BrieselaNG. Wer bei Zalando arbeitet, sitzt nicht. Er steht – oder läuft den ganzen Tag hin und her. Musik ertönt aus den Lautsprechern in den drei riesigen Hallen. Im Lager des Online-Mode-Versandhändlers im havelländischen Brieselang stapeln sich mehrere Millionen Waren. Sie müssen sortiert und verpackt werden, nach einem ausgeklügelten System eingescannt und am Ende über lange Förderbänder verladen werden. „Derzeit arbeiten wir im Drei-Schicht-System“, erläuterte Standortleiter Robert Fix am Donnerstag den Besuchern am Tag der offenen Tür. Drei Schichten – das bedeutet, dass es momentan gut läuft. Doch die rund 1200 Mitarbeiter sind trotzdem nicht zufrieden, wie bei einer Betriebsversammlung bereits am Dienstag deutlich wurde.
Auch Brandenburgs Wirtschaftsminister Albrecht Gerber (SPD) wollte am „Tag der Logistik“ bei einer für ihn organisierten Führung hinter die Kulissen gucken. Standortleiter Fix führte ihn durch die Hallen. Doch so ganz transparent ging es dann aber doch nicht zu: Ein Foto durfte nicht gemacht werden. Pressefotografen wurden abgewiesen.
Konzernumsatz konnte weiter deutlich gesteigert werden
Das 2008 gegründete Online-Unternehmen wächst weiter: Nach den vorläufigen Zahlen konnte das Unternehmen im ersten Quartal 2017 den Konzernumsatz um 22 bis 24 Prozent auf 971 bis 987 Millionen Euro steigern. Die endgültigen Geschäftszahlen werden am 9. Mai bekannt gegeben. Die Beschäftigten in Brieselang machen sich trotz der guten wirtschaftlichen Nachrichten aber Sorgen. Denn Zalando kann Ende 2018 aus dem laufenden Mietvertrag am Standort Brieselang aussteigen. Das börsennotierte Unternehmen hat seinen Markt inzwischen auf zahlreiche Länder ausgedehnt. Im November ist der Baubeginn eines neuen Logistikzentrums in Polen vorgesehen. Brieselang wurde 2011 als erster Logistikstandort von Zalando eröffnet.
„Die Standortsicherheit hat für uns Priorität“, sagt die Betriebsratsvorsitzende Carola Jassmann. „Noch vor einer besseren Bezahlung.“ Zalando-Sprecher René Gribnitz sagte dazu auf Anfrage der Berliner Morgenpost: "Wir haben einen laufenden Mietvertrag.
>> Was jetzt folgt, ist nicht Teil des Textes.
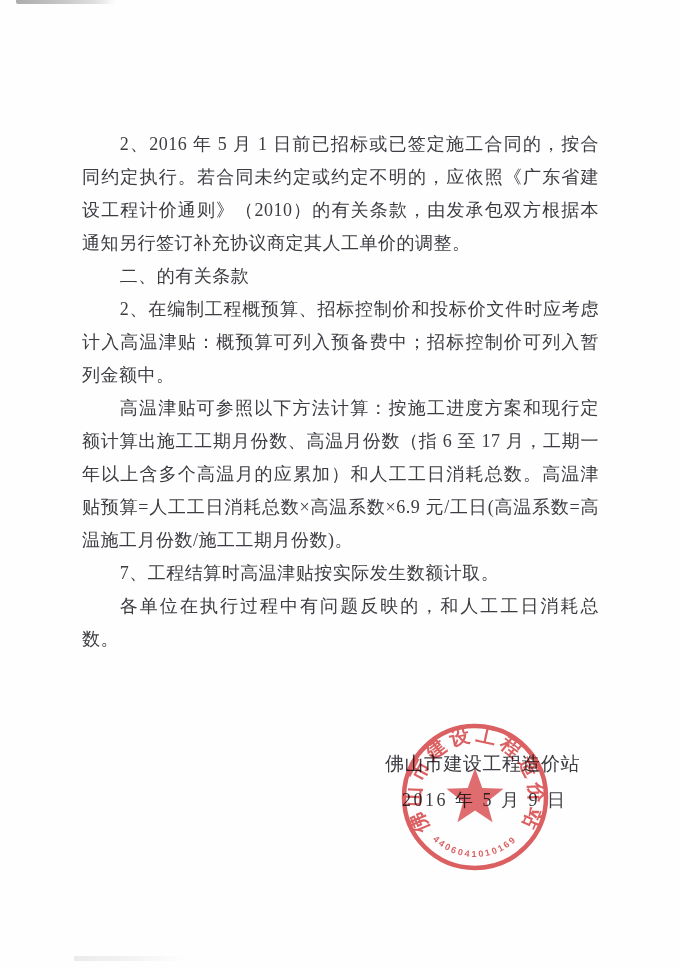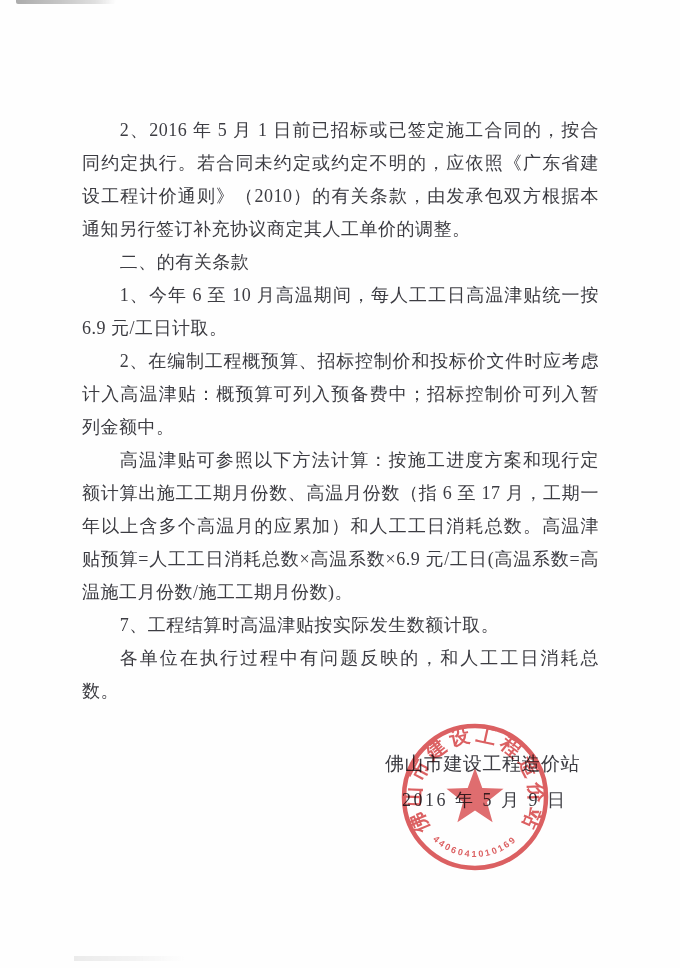--- a/index.html
+++ b/index.html
@@ -33,7 +33,7 @@
   
   .doc-body {
     position: absolute;
-    left: 82px; top: 114px;
+    left: 82px; top: 128px;
     width: 517px;
     color: #3c3c42;
     font-size: 18px;

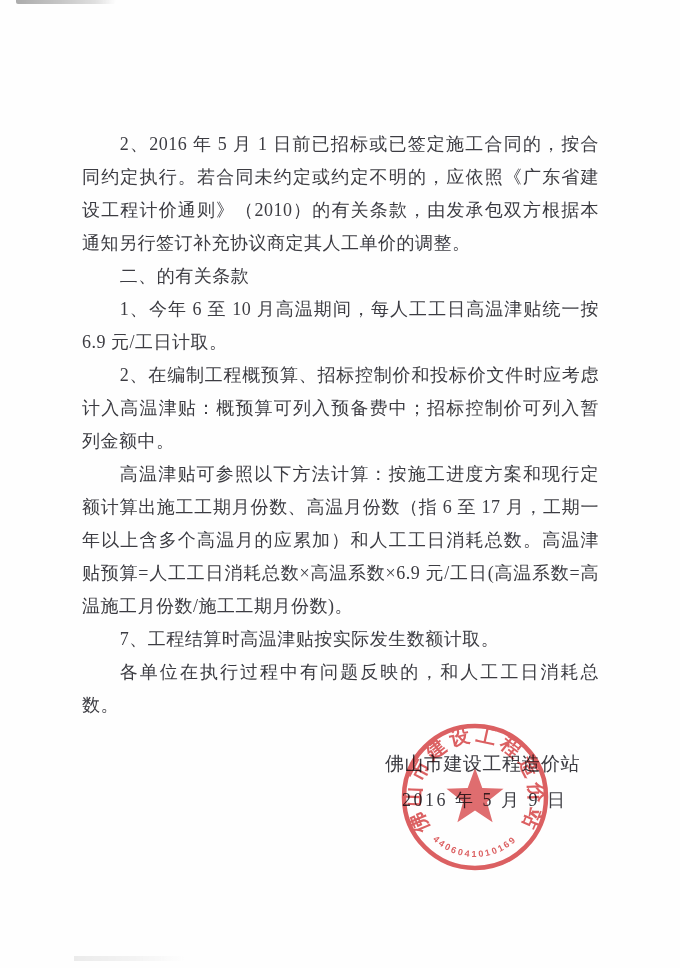--- a/index.html
+++ b/index.html
@@ -102,7 +102,6 @@
   <div class="doc-body">
     <p>2、2016 年 5 月 1 日前已招标或已签定施工合同的，按合同约定执行。若合同未约定或约定不明的，应依照《广东省建设工程计价通则》（2010）的有关条款，由发承包双方根据本通知另行签订补充协议商定其人工单价的调整。</p>
     <p>二、的有关条款</p>
-    <p>1、今年 6 至 10 月高温期间，每人工工日高温津贴统一按 6.9 元/工日计取。</p>
     <p>2、在编制工程概预算、招标控制价和投标价文件时应考虑计入高温津贴：概预算可列入预备费中；招标控制价可列入暂列金额中。</p>
     <p>高温津贴可参照以下方法计算：按施工进度方案和现行定额计算出施工工期月份数、高温月份数（指 6 至 17 月，工期一年以上含多个高温月的应累加）和人工工日消耗总数。高温津贴预算=人工工日消耗总数×高温系数×6.9 元/工日(高温系数=高温施工月份数/施工工期月份数)。</p>
     <p>7、工程结算时高温津贴按实际发生数额计取。</p>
Der Standort steht aktuell nicht zur Disposition."
Die Vereinte Dienstleistungsgewerkschaft Verdi kämpft dafür, dass Zalando seine Beschäftigen nach dem Tarifvertrag des Einzel- und Versandhandels bezahlt. „Zalando ist kein Logistikunternehmen, sondern in unseren Augen ganz klar ein Versandhändler“, sagt Erika Ritter, bei Verdi zuständig für den Bereich Handel in Berlin-Brandenburg. „Denn Zalando verkauft seine Waren direkt an den Endkunden.“
Verhandlungen sollen Ende Mai aufgenommen werden
Die Gewerkschaft hat die Geschäftsführung von Zalando Brieselang aufgefordert, einen Tarifvertrag abzuschließen. Bis 12. Mai habe das Unternehmen Zeit, sich zu äußern, wie Ritter der Berliner Morgenpost sagte. „Wir wollen Ende Mai in die Verhandlungen gehen“, so die künftige Verhandlungsführerin. Das Ziel der Gewerkschaft sei ein Anerkennungstarifvertrag, der sich auf den Branchentarifvertrag für den Einzel- und Versandhandel in Brandenburg bezieht, ein Bekenntnis zur Standortsicherheit und den Verzicht auf sachgrundlose Befristungen. „Die Beschäftigten im Lager erhalten nur 10,12 Euro pro Stunde“, so Ritter. Im Vergleich zum Branchentarifvertrag bekommen die Zalando-Beschäftigten deutlich geringere Löhne, zwei Tage weniger Urlaub, ein Drittel der Urlaubs- und Weihnachtszuwendung sowie geringere Zuschläge. „Gefordert sind Vergütungen von mindestens 11,71 Euro pro Stunde. Monatlich wären das 1932 Euro.“ Sie bescheinigt Zalando aber auch: „Sie sind dort auf gutem Weg.“
Wirtschaftsminister Gerber hatte die Mitarbeiter bei der Betriebsversammlung ermuntert, Gewerkschaftsmitglied zu werden.